DATASET RECORDS:
====================
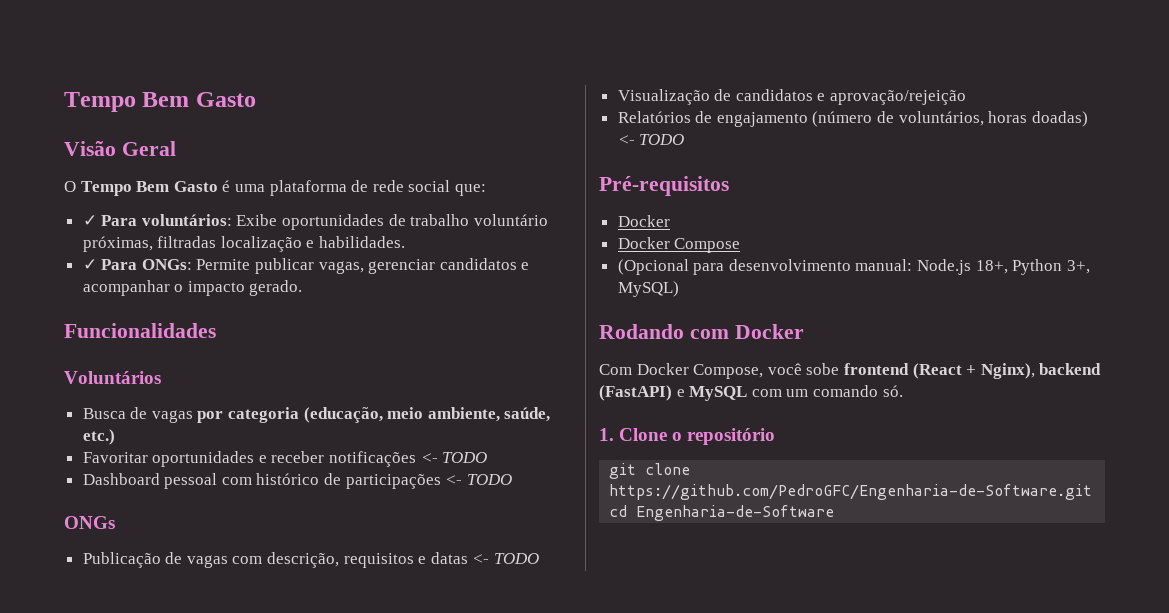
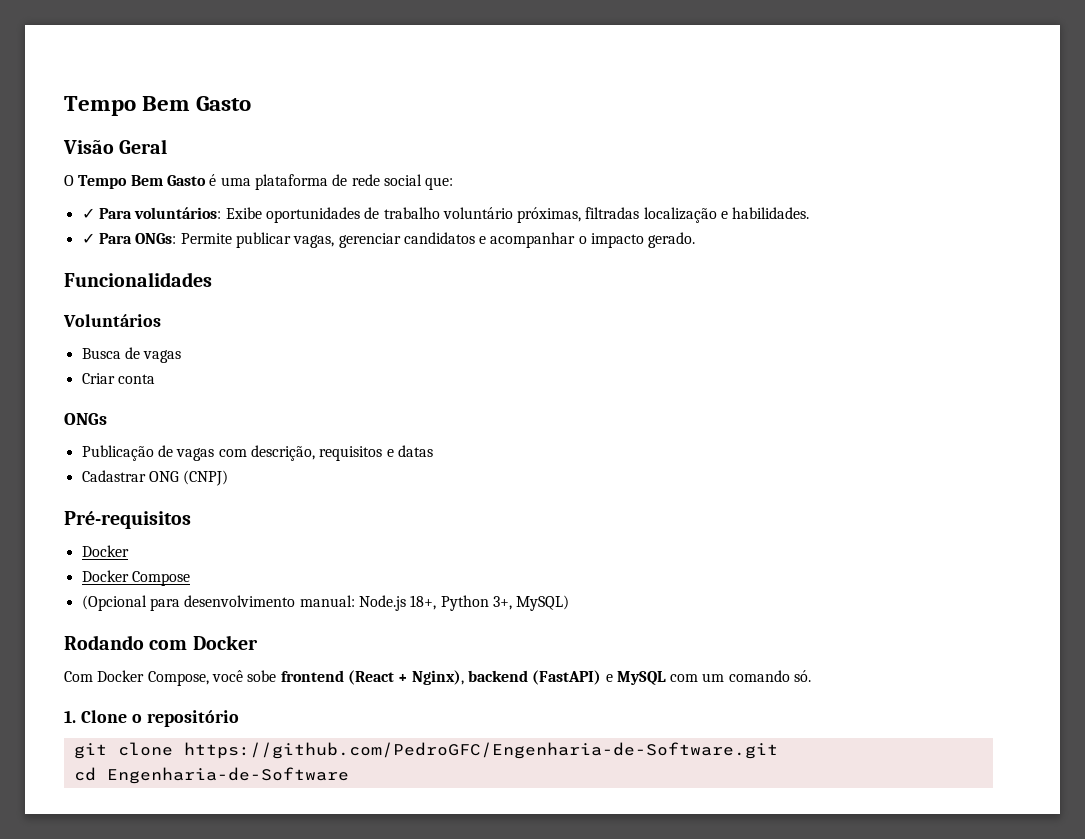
- Busca de vagas por categoria (educação, meio ambiente, saúde, etc.)
- Favoritar oportunidades e receber notificações <- TODO
- Dashboard pessoal com histórico de participações <- TODO
+ Busca de vagas
+ Criar conta
- Publicação de vagas com descrição, requisitos e datas <- TODO
- Visualização de candidatos e aprovação/rejeição
- Relatórios de engajamento (número de voluntários, horas doadas) <- TODO
+ Publicação de vagas com descrição, requisitos e datas
+ Cadastrar ONG (CNPJ)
====================
WORK TO COMPLETE: The material above must be set down word for word, with no picture carried over.

WRITTEN ANSWER:
- Busca de vagas por categoria (educação, meio ambiente, saúde, etc.)
- Favoritar oportunidades e receber notificações <- TODO
- Dashboard pessoal com histórico de participações <- TODO
+ Busca de vagas
+ Criar conta
- Publicação de vagas com descrição, requisitos e datas <- TODO
- Visualização de candidatos e aprovação/rejeição
- Relatórios de engajamento (número de voluntários, horas doadas) <- TODO
+ Publicação de vagas com descrição, requisitos e datas
+ Cadastrar ONG (CNPJ)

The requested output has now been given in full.